▶ _What the task requires_: Copy exactly the lines of the records below, and only those lines, beginning with the line that contains "(858, 282) none" and ending with the line that contains "[41,628,68,643] job. ->".
--- Data ---
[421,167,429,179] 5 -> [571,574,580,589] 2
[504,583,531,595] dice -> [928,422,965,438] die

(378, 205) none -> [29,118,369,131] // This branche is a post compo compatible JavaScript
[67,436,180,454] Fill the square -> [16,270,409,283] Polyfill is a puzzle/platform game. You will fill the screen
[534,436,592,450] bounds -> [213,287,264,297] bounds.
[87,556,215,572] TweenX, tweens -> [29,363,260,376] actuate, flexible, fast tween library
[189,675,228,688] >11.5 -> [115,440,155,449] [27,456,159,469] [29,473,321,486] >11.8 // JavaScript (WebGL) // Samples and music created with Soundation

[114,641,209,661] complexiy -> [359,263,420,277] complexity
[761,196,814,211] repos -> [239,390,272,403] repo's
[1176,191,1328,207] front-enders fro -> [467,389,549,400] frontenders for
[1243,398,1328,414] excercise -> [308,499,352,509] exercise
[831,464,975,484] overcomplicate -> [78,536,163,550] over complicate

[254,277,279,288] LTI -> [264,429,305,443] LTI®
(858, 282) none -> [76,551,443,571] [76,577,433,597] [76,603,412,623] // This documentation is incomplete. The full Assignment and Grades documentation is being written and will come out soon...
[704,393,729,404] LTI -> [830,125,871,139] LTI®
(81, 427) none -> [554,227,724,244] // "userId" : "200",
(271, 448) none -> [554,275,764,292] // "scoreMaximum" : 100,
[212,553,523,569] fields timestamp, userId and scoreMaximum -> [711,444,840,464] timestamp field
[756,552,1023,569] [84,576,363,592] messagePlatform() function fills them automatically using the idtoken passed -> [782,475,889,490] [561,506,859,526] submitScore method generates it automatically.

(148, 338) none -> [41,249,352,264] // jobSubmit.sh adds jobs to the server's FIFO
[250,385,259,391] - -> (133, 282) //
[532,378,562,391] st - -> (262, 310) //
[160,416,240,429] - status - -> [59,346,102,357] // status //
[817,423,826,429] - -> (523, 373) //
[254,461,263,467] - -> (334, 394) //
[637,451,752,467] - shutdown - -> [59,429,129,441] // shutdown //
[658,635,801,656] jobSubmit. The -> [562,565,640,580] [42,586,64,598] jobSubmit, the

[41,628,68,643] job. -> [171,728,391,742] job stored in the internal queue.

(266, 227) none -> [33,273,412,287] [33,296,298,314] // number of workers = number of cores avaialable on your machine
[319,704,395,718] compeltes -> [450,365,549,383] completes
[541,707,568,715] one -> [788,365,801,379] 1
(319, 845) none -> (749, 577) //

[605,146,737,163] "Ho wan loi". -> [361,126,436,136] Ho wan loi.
---
▶ _Answer box_:
(858, 282) none -> [76,551,443,571] [76,577,433,597] [76,603,412,623] // This documentation is incomplete. The full Assignment and Grades documentation is being written and will come out soon...
[704,393,729,404] LTI -> [830,125,871,139] LTI®
(81, 427) none -> [554,227,724,244] // "userId" : "200",
(271, 448) none -> [554,275,764,292] // "scoreMaximum" : 100,
[212,553,523,569] fields timestamp, userId and scoreMaximum -> [711,444,840,464] timestamp field
[756,552,1023,569] [84,576,363,592] messagePlatform() function fills them automatically using the idtoken passed -> [782,475,889,490] [561,506,859,526] submitScore method generates it automatically.

(148, 338) none -> [41,249,352,264] // jobSubmit.sh adds jobs to the server's FIFO
[250,385,259,391] - -> (133, 282) //
[532,378,562,391] st - -> (262, 310) //
[160,416,240,429] - status - -> [59,346,102,357] // status //
[817,423,826,429] - -> (523, 373) //
[254,461,263,467] - -> (334, 394) //
[637,451,752,467] - shutdown - -> [59,429,129,441] // shutdown //
[658,635,801,656] jobSubmit. The -> [562,565,640,580] [42,586,64,598] jobSubmit, the

[41,628,68,643] job. -> [171,728,391,742] job stored in the internal queue.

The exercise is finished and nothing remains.